Bryan Pendleton commented on DERBY-2130:
----------------------------------------
With jumpReset.patch applied, I cannot reproduce the varying optimize times.
The times are all in a tight range, after nearly 6x as many tests as produced
the variable optimize times before.
That's good to hear. Thank you for taking the time to re-run your tests.
I'm curious: what is the optimization time that you consistently see with
jumpReset.patch? Is it the lesser time (i.e 170-200 seconds) or the greater
time (500-650s)? Or something else entirely?
Given that jumpReset.patch appears to solve the variance problem, we are then
left with the increased optimization time vs 10.1, which as I mentioned earlier
is indirectly caused by the DERBY-1357 fix. And as I proposed earlier, I think
the DERBY-1357 fix is itself correct; the "problem" (I use the term loosely) is
with the following if-block in OptimizerImpl.java:
if (permuteState == JUMPING && !joinPosAdvanced && joinPosition >= 0)
{
//not feeling well in the middle of jump
// Note: we have to make sure we reload the best plans
// as we rewind since they may have been clobbered
// (as part of the current join order) before we gave
// up on jumping.
reloadBestPlan = true;
rewindJoinOrder(); //fall
permuteState = NO_JUMP; //give up
}
While just removing this check reduces the optimization time back to what it was
for 10.1, that in itself is not a complete solution. The reason is that simple
removal of this if-block can in certain cases lead to an infinite loop. As an
example, when I removed the if-block and then tried running lang/innerjoin.sql,
the test never finished; instead it hung due to an infinite "JUMPING" loop. So
some additional changes would be required.

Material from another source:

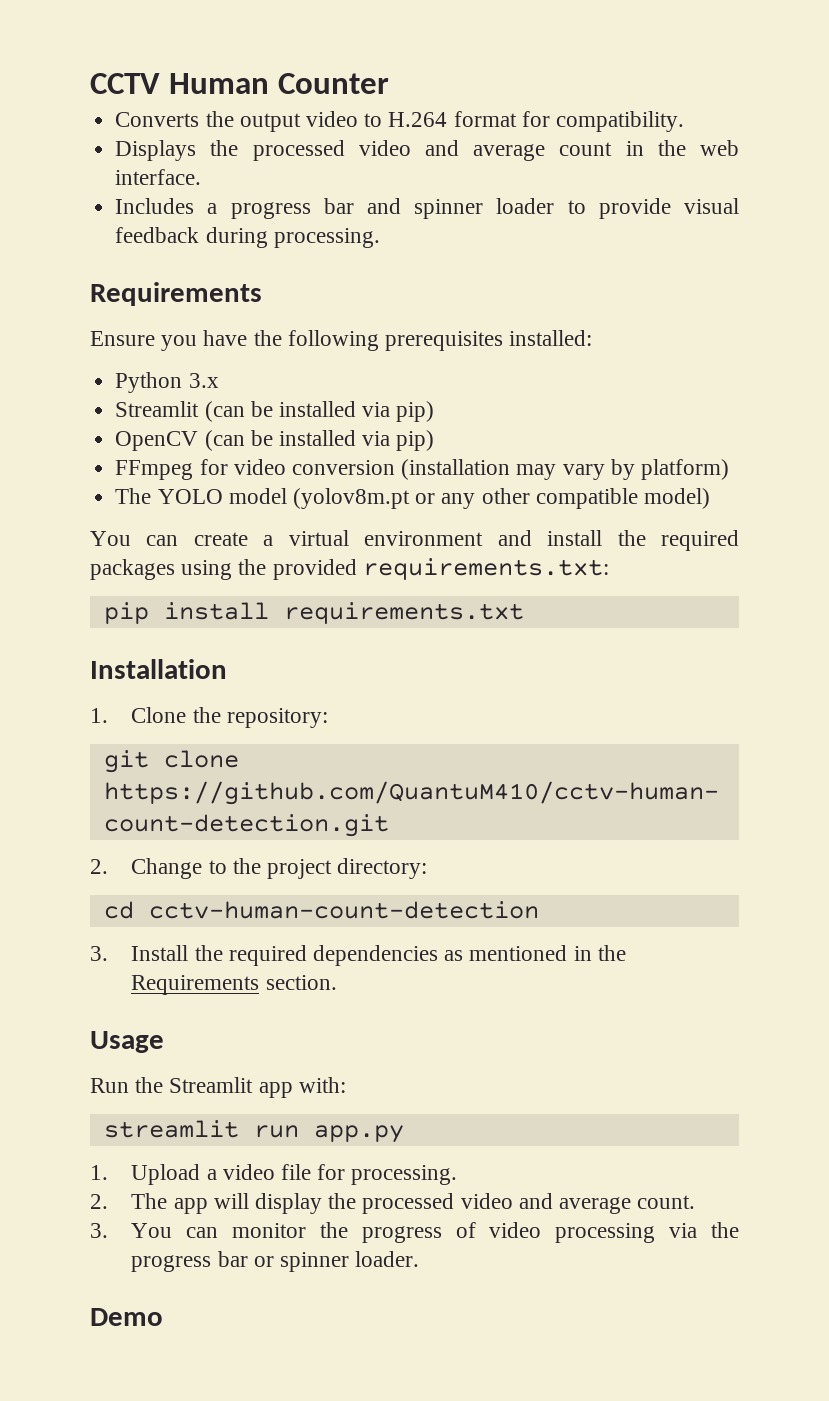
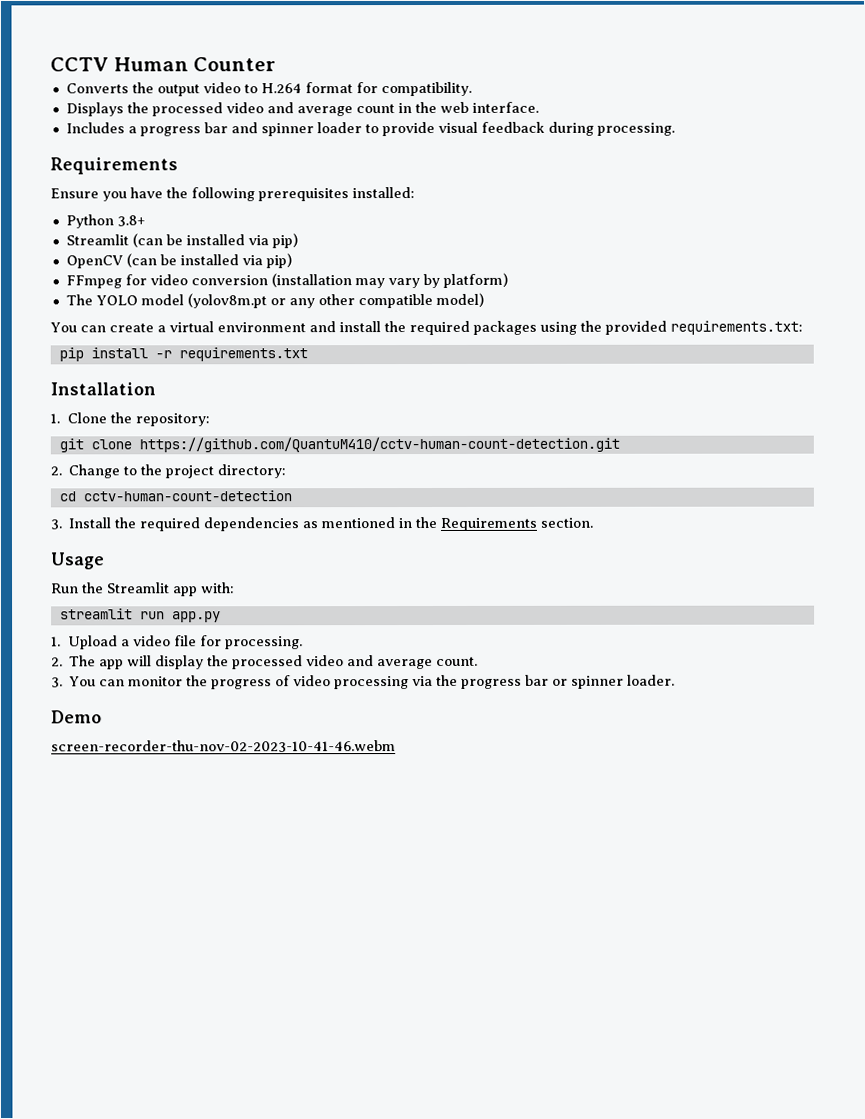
- Python 3.x
+ Python 3.8+
- pip install requirements.txt
+ pip install -r requirements.txt
+ screen-recorder-thu-nov-02-2023-10-41-46.webm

That said, I would like to emphasize that the underlying problem here seems to
be DERBY-1905. Even if we get 10.2 to run repro.sql as 'quickly' as 10.1, it
still takes 10.1 way too long to optimize the query (90 seconds on a "fairly
powerful Windows machine", according to the description for DERBY-2130), esp.

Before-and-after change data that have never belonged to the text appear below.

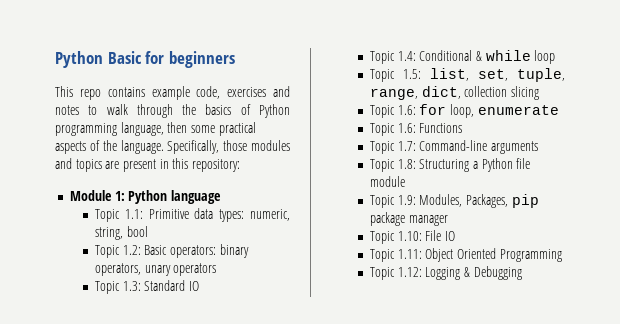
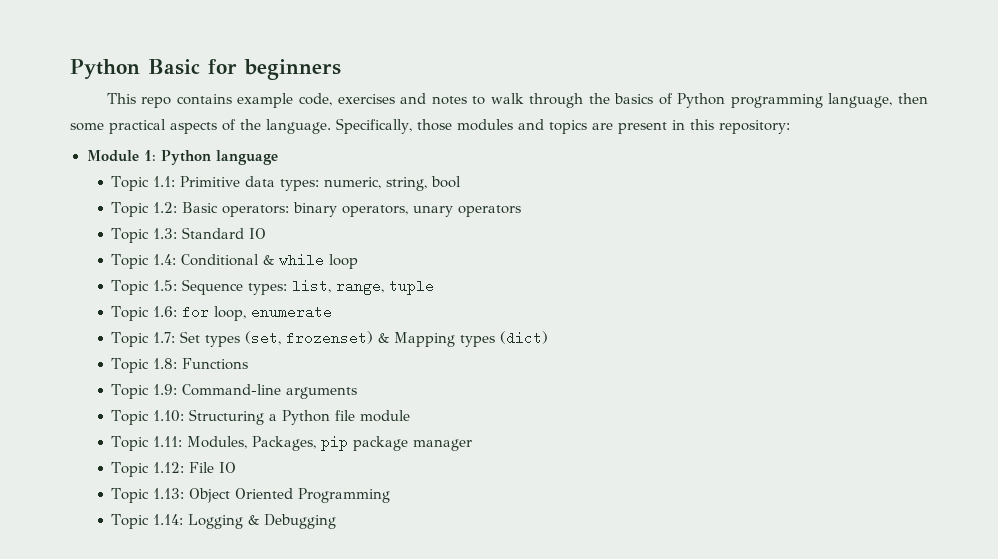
- Topic 1.5: list, set, tuple, range, dict, collection slicing
+ Topic 1.5: Sequence types: list, range, tuple
- Topic 1.6: Functions
+ Topic 1.7: Set types (set, frozenset) & Mapping types (dict)
+ Topic 1.8: Functions
- Topic 1.7: Command-line arguments
+ Topic 1.9: Command-line arguments
- Topic 1.8: Structuring a Python file module
+ Topic 1.10: Structuring a Python file module
- Topic 1.9: Modules, Packages, pip package manager
+ Topic 1.11: Modules, Packages, pip package manager
- Topic 1.10: File IO
+ Topic 1.12: File IO
- Topic 1.11: Object Oriented Programming
+ Topic 1.13: Object Oriented Programming
- Topic 1.12: Logging & Debugging
+ Topic 1.14: Logging & Debugging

given that there are no rows in any of the tables. The reason is because the
cost estimates are too high (infinity) and thus timeout does not take effect
until too late.
I have been piddling around with DERBY-1905 on and off and early experimentation
shows that if the cost estimates are more reasonable, the repro.sql script
attached to DERBY-2130 completes in 3 or 4 seconds. And that's the case even if
we leave the above if-block exactly as it is right now (i.e. we do *not* remove
it). So this seems to confirm that aside from the variance problem, DERBY-2130
is in some ways an expression of DERBY-1905.
Note, though, that it *may* be too risky to port changes for DERBY-1905 back to
10.2 (I don't know for sure since I don't know what those changes will
ultimately be). Thus it might still be worth it to investigate the
aforementioned if-block angle for the sake of addressing the performance
regression seen between 10.1 and 10.2. I.e. to specifically address the 10.2
slowdown filed as DERBY-2130.
Army